Input records:
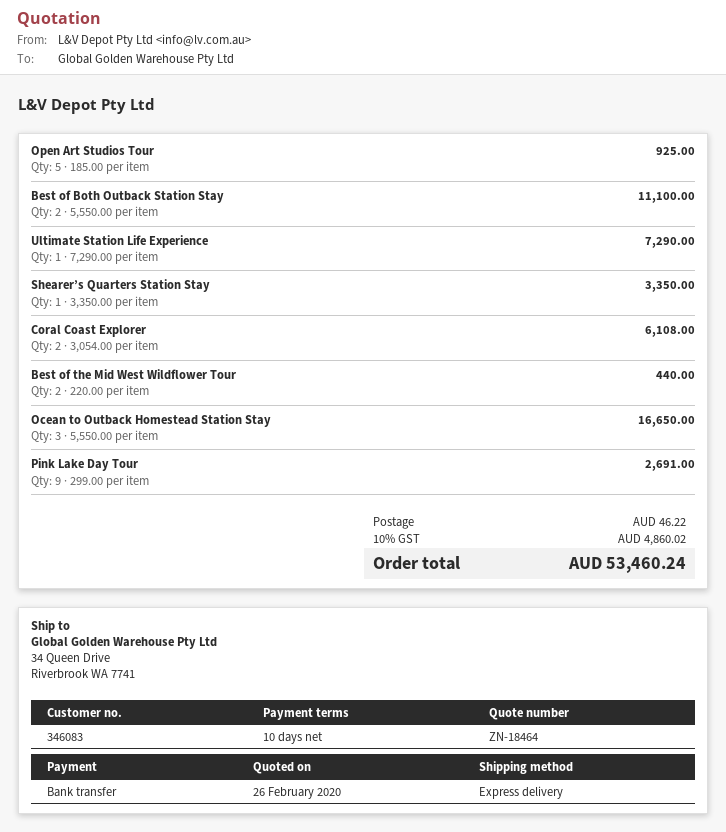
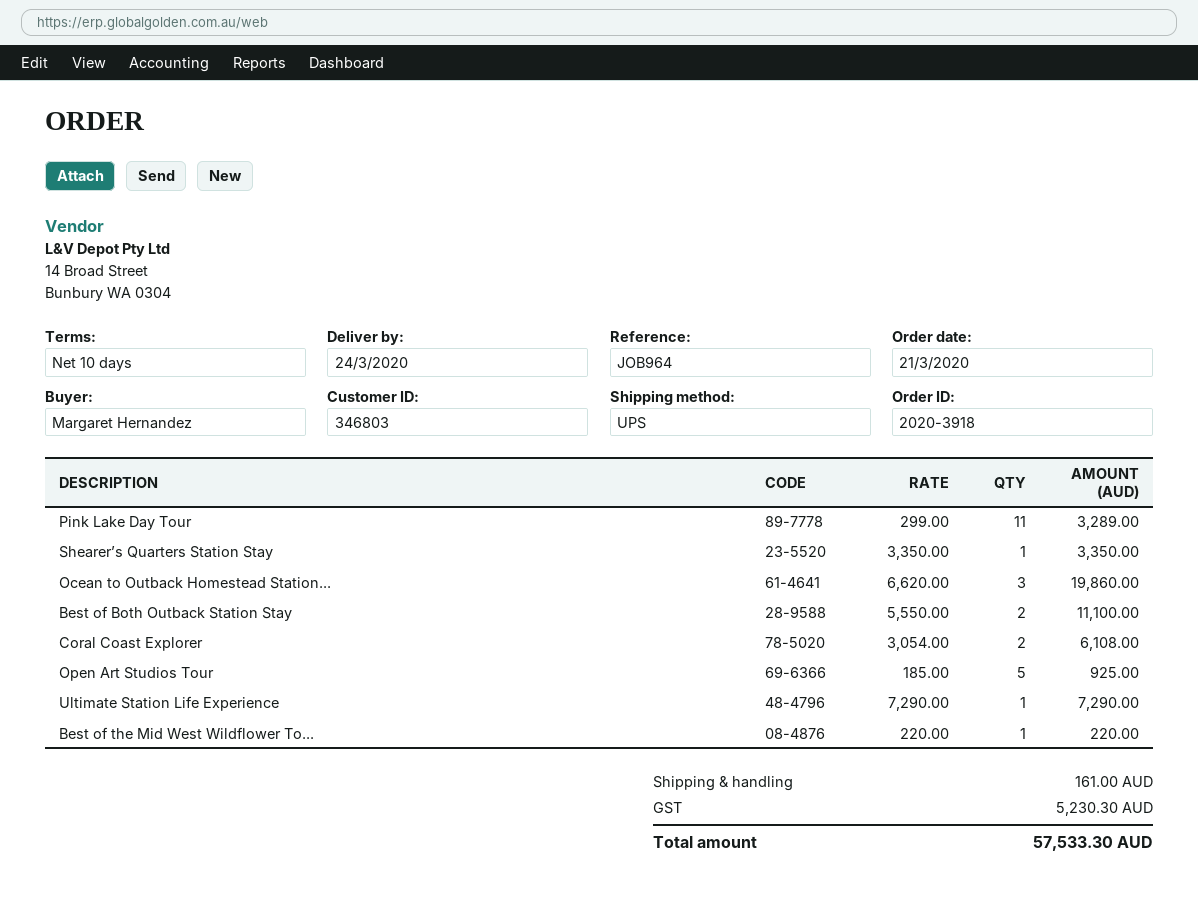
customer number: 346083 -> 346803
shipping method: express -> UPS
Best of the Mid West Wildflower Tour: 2 x 220.00 = 440.00 -> 1 x 220.00 = 220.00
Ocean to Outback Homestead Station Stay: 3 x 5550.00 = 16650.00 -> 3 x 6620.00 = 19860.00
Pink Lake Day Tour: 9 x 299.00 = 2691.00 -> 11 x 299.00 = 3289.00
shipping: 46.22 -> 161.00
tax: 4860.02 -> 5230.30
total: 53460.24 -> 57533.30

What this task involves: Could you set down every record above exactly as written, leaving out the pictures?

Response to the task:
customer number: 346083 -> 346803
shipping method: express -> UPS
Best of the Mid West Wildflower Tour: 2 x 220.00 = 440.00 -> 1 x 220.00 = 220.00
Ocean to Outback Homestead Station Stay: 3 x 5550.00 = 16650.00 -> 3 x 6620.00 = 19860.00
Pink Lake Day Tour: 9 x 299.00 = 2691.00 -> 11 x 299.00 = 3289.00
shipping: 46.22 -> 161.00
tax: 4860.02 -> 5230.30
total: 53460.24 -> 57533.30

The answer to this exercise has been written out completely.